I’ve a simple, yet unsolved issue. Imagine I’ve performed a fit with a given function. Then I want to derive the error that is related to some quantities that’s derived from the function itself (e.g. the value of the function outside of its range, etc). Is there a way built-in in ROOT to do that ?

Alternatively, the best way would be to randomly draw vectors of parameters from the Covariance matrix

and compute that quantity and its error from the spread of the observed values.

Does anybody know how to do that (e.g. how to sample parameters from the Covariance Matrix) ?

thanks! that would solve a long time issue…

marco

Hi Marco,

[quote=“majello”]Hi Rooters,

I’ve a simple, yet unsolved issue. Imagine I’ve performed a fit with a given function. Then I want to derive the error that is related to some quantities that’s derived from the function itself (e.g. the value of the function outside of its range, etc).

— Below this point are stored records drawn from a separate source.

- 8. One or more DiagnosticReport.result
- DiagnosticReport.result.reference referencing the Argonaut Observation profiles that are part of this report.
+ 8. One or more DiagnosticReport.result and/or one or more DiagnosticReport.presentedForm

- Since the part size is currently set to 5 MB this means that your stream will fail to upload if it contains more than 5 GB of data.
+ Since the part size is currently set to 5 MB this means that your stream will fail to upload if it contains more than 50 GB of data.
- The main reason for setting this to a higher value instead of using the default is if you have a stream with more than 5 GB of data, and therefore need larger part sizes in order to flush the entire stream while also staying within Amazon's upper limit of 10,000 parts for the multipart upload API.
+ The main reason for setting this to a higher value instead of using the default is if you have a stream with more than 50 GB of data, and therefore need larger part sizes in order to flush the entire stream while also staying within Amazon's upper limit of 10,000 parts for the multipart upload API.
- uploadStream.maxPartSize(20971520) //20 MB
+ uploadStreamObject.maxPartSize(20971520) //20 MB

Is there a way built-in in ROOT to do that ?

Alternatively, the best way would be to randomly draw vectors of parameters from the Covariance matrix

and compute that quantity and its error from the spread of the observed values.

Does anybody know how to do that (e.g. how to sample parameters from the Covariance Matrix) ?

thanks! that would solve a long time issue…

marco[/quote]

I think this is what you’re looking for:

http://root.cern.ch/phpBB3//viewtopic.php?f=3&t=7572&hilit=+correlated

Good luck,

Charles

Hi Charles,

indeed that was my post and I could not solve it back then.

I’m attaching a macro root that partially does what I need.

It basically draw random parameters from the covariance matrix.

As you will see the average of the parameter and their correlations are perfect.

The dispersion not. It comes for all of them as a Normal Gaussian instead of the rms

given by the square root of the diagonal elements of the covariance matrix.

Anyone knows where the error is ?

cheers

Marco

test_2.C (3.82 KB)

Guys,

any idea? it would be nice to fix this once and for all !

cheers

Marco

[quote=“majello”]Alternatively, the best way would be to randomly draw vectors of parameters from the Covariance matrix

and compute that quantity and its error from the spread of the observed values.[/quote]

This is exactly what the code does that is posted in the other thread.

Charles

Hi Charles,

it works! thanks.

I’m attaching a working example of the macro for future reference if people need it.

cheers

marco

test_3.C (3.97 KB)